Among female couples using ROPA, the gestational carriers tend to have had more previous fertility treatments and be generally more parous than the egg providers, who generally have slightly higher ovarian reserve markers. In non-infertile females, ROPA has comparable success rates to fully autologous IVF. It is, therefore, a safe and effective treatment with reassuring obstetric and perinatal outcomes.
After we have navigated fertility treatment options for single mothers and same sex female couples, we would love to be part of yours. Whether you are exploring donor sperm IUI, IVF, or the innovative ROPA method, at CHR our expert team is here to guide you through your journey to motherhood, committed to offering comprehensive and tailored fertility solutions to meet your wishes and needs. Visit us to discuss your family-building options!
CONCLUSIONS
Non-infertile individuals seeking out fertility treatments – whether women or men – often find themselves in an unexpected framework, akin to a healthy individual entering an emergency room. This feeling of “not-belonging” is often further accented by fertility clinics treating these individuals as if the treatments they were receiving were not really fertility treatments.
But they, of course are exactly the same treatments truly infertile patients receive and they, therefore, must be appreciated as such. An IUI or IVF cycle is the same IUI or IVF cycle in heterosexual and same-sex couples. Under both circumstances, treatments dispensed by fertility clinics, therefore, have the same obligations of maximizing outcomes for their patient in every treatment cycle.
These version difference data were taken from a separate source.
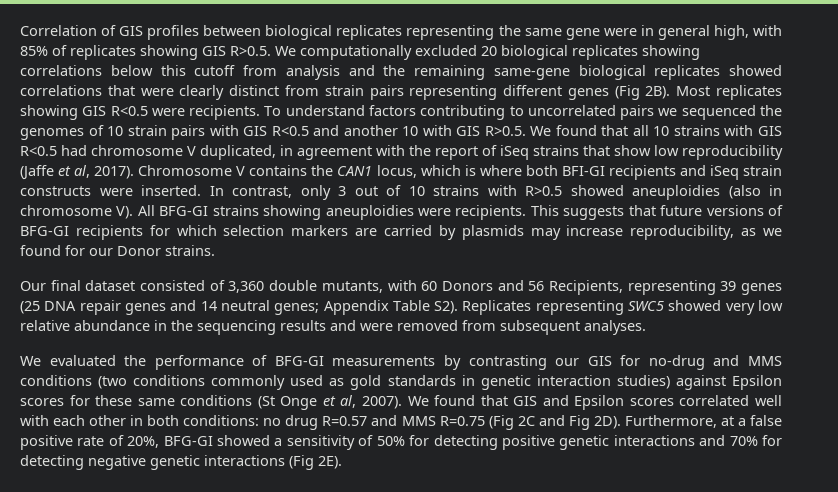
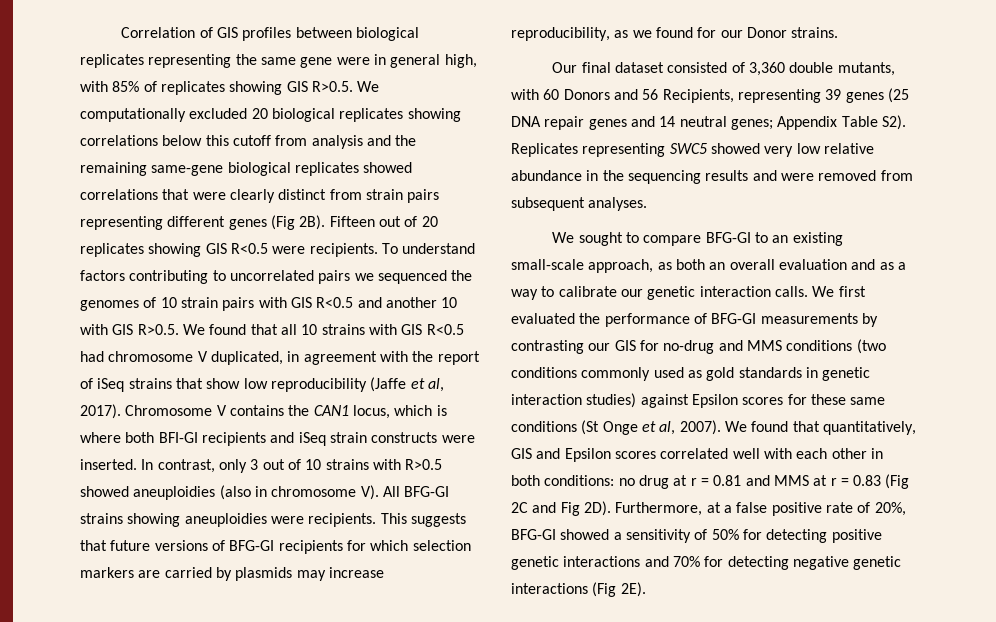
- Most replicates showing GIS R<0.5 were recipients.
+ Fifteen out of 20 replicates showing GIS R<0.5 were recipients.
- We evaluated the performance of BFG-GI measurements by contrasting our GIS for no-drug and MMS conditions (two conditions commonly used as gold standards in genetic interaction studies) against Epsilon scores for these same conditions (St Onge et al, 2007).
+ We sought to compare BFG-GI to an existing small-scale approach, as both an overall evaluation and as a way to calibrate our genetic interaction calls. We first evaluated the performance of BFG-GI measurements by contrasting our GIS for no-drug and MMS conditions (two conditions commonly used as gold standards in genetic interaction studies) against Epsilon scores for these same conditions (St Onge et al, 2007).
- We found that GIS and Epsilon scores correlated well with each other in both conditions: no drug R=0.57 and MMS R=0.75 (Fig 2C and Fig 2D).
+ We found that quantitatively, GIS and Epsilon scores correlated well with each other in both conditions: no drug at r = 0.81 and MMS at r = 0.83 (Fig 2C and Fig 2D).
In other words, even though an egg-freezing cycle in a 25-year-old will not include fertilization of her eggs and/or immediate transfer of an embryo as a regular IVF cycle usually entails, her cycle still requires a careful assessment of her overall health ahead of cycle start, determination of how her ovaries are best stimulated to safely obtain the largest possible egg numbers for cryopreservation, administration of intravenous sedation by certified anesthesiologists for the egg retrieval, and a needle entering (under ultrasound vision) her pelvic cavity. In other words, she receives real treatment, with potentially real (though fortunately rare) complications, and is for all of these reasons a real patient.
Patients who are not perceived to be considered “real” patients and/or do not receive the appropriate attention they feel they deserve as patients, therefore, may be best off by looking for an alternative clinic.